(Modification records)
*** Begin section ***

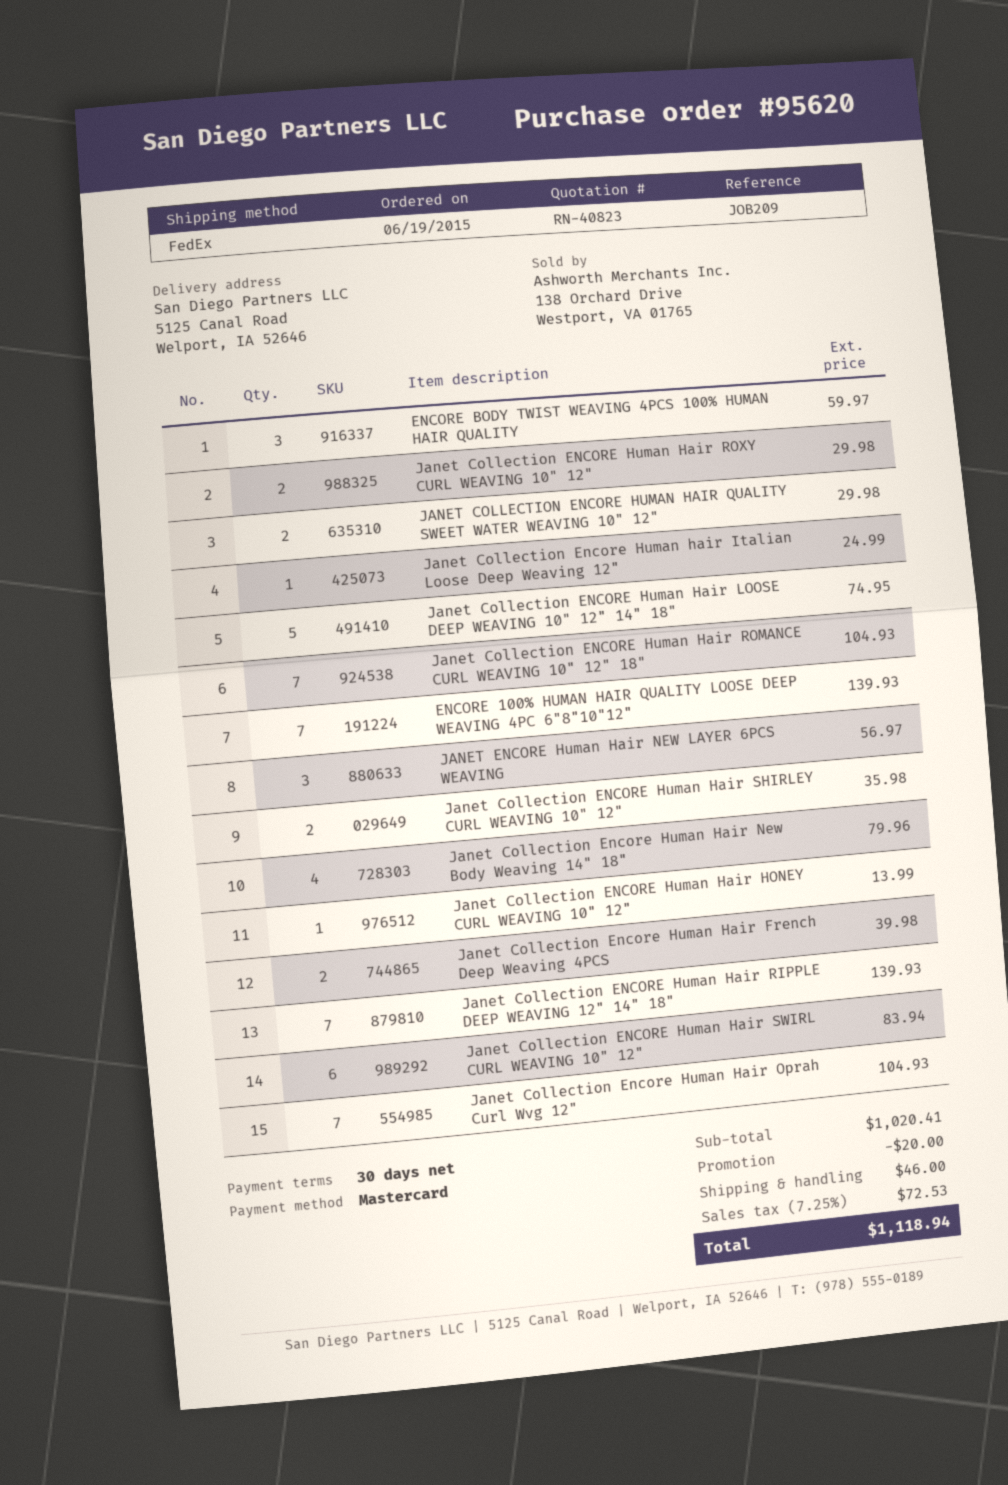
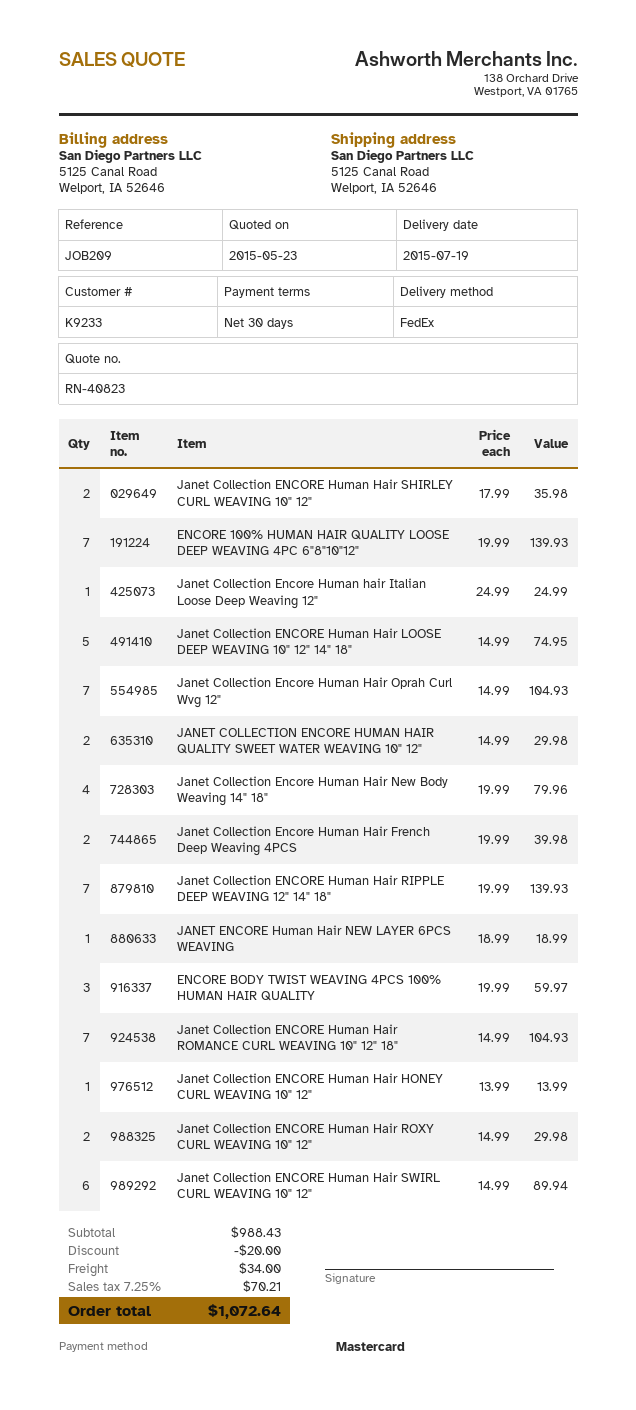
JANET ENCORE Human Hair NEW LAYER 6PCS WEAVING: 3 for 56.97 -> 1 for 18.99
Janet Collection ENCORE Human Hair SWIRL CURL WEAVING 10" 12": 6 for 83.94 -> 6 for 89.94
subtotal: 1020.41 -> 988.43
shipping: 46.00 -> 34.00
tax: 7.25% = 72.53 -> 7.25% = 70.21
total: 1118.94 -> 1072.64

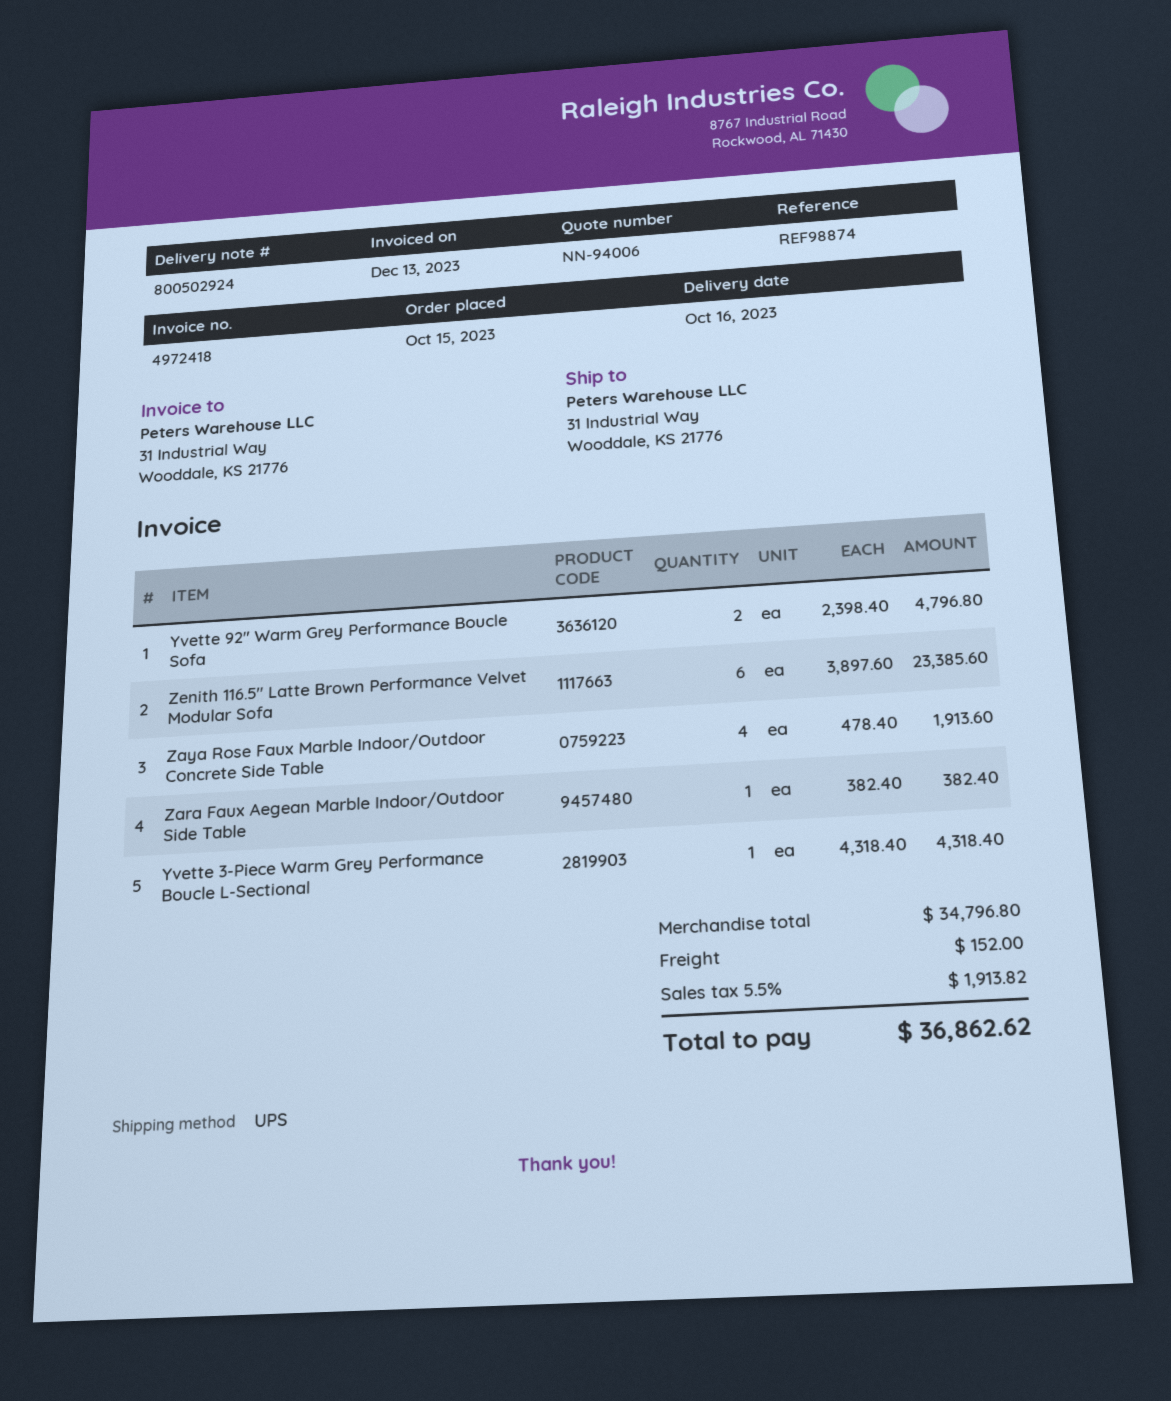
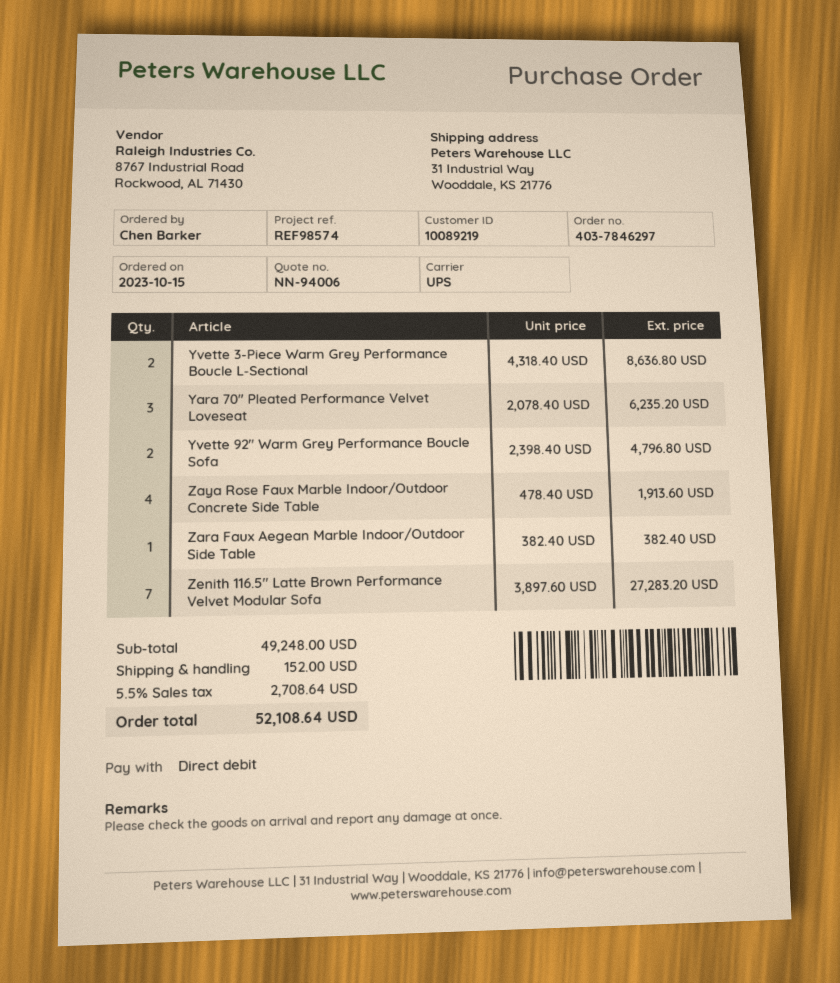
reference: REF98874 -> REF98574
Zenith 116.5" Latte Brown Performance Velvet Modular Sofa: 6 x 3897.60 = 23385.60 -> 7 x 3897.60 = 27283.20
Yvette 3-Piece Warm Grey Performance Boucle L-Sectional: 1 x 4318.40 = 4318.40 -> 2 x 4318.40 = 8636.80
Yara 70" Pleated Performance Velvet Loveseat: none -> 3 x 2078.40 = 6235.20
subtotal: 34796.80 -> 49248.00
tax: 5.5% = 1913.82 -> 5.5% = 2708.64
total: 36862.62 -> 52108.64

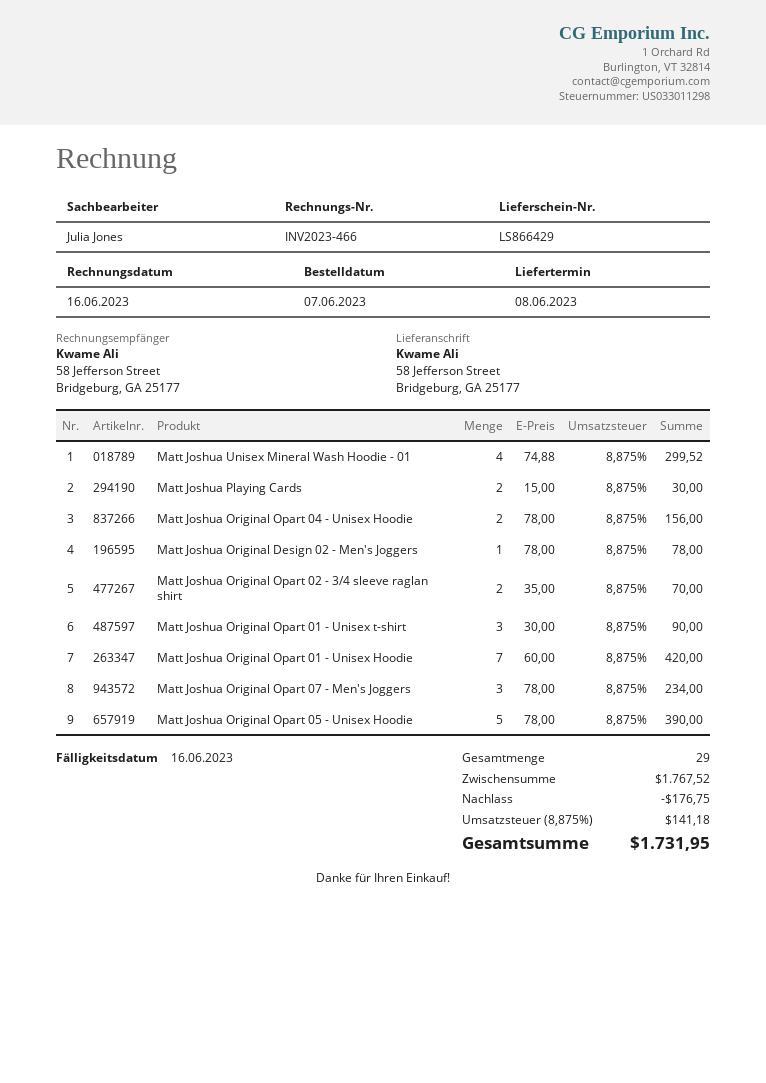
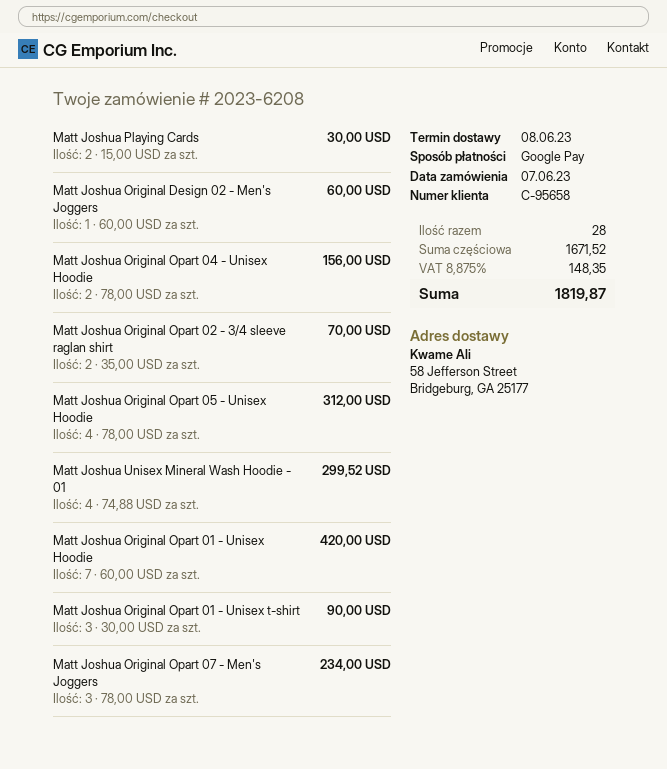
Matt Joshua Original Design 02 - Men's Joggers: 1 x 78.00 = 78.00 -> 1 x 60.00 = 60.00
Matt Joshua Original Opart 05 - Unisex Hoodie: 5 x 78.00 = 390.00 -> 4 x 78.00 = 312.00
total quantity: 29 -> 28
subtotal: 1767.52 -> 1671.52
discount: 176.75 -> none
tax: 8.875% = 141.18 -> 8.875% = 148.35
total: 1731.95 -> 1819.87

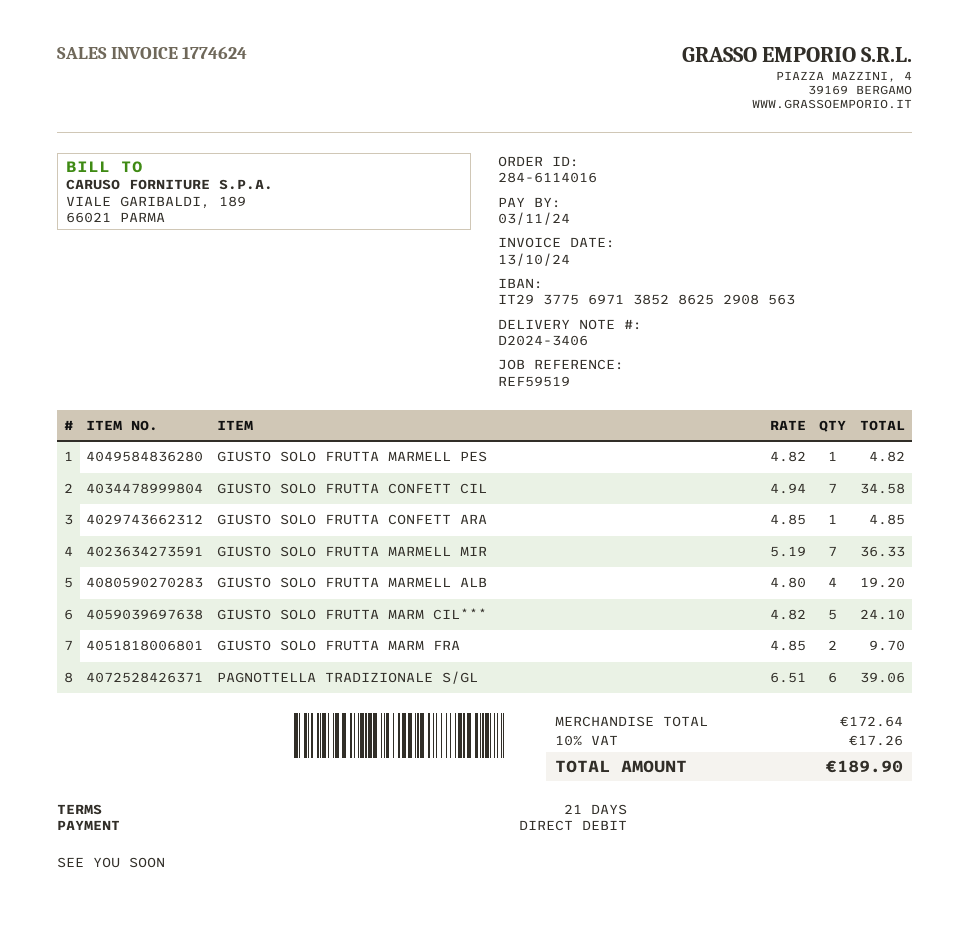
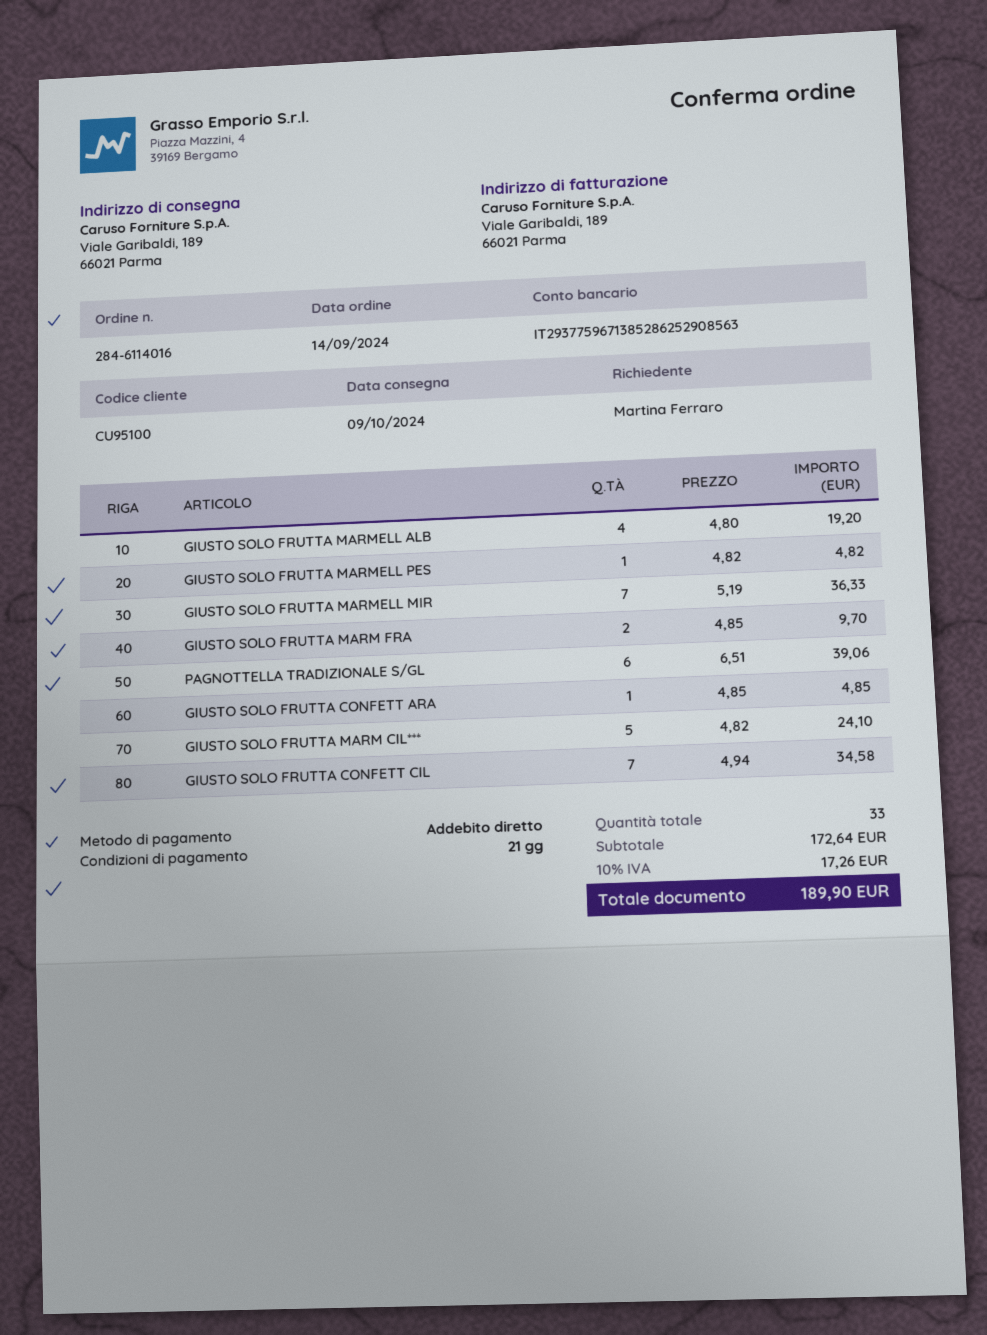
bank account: IT2937756971385286252908563 -> IT2937759671385286252908563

*** End section ***

* _Action item_
Would you please filter the lines above and copy every one that includes "Hair"?

* _Problem solution_
JANET ENCORE Human Hair NEW LAYER 6PCS WEAVING: 3 for 56.97 -> 1 for 18.99
Janet Collection ENCORE Human Hair SWIRL CURL WEAVING 10" 12": 6 for 83.94 -> 6 for 89.94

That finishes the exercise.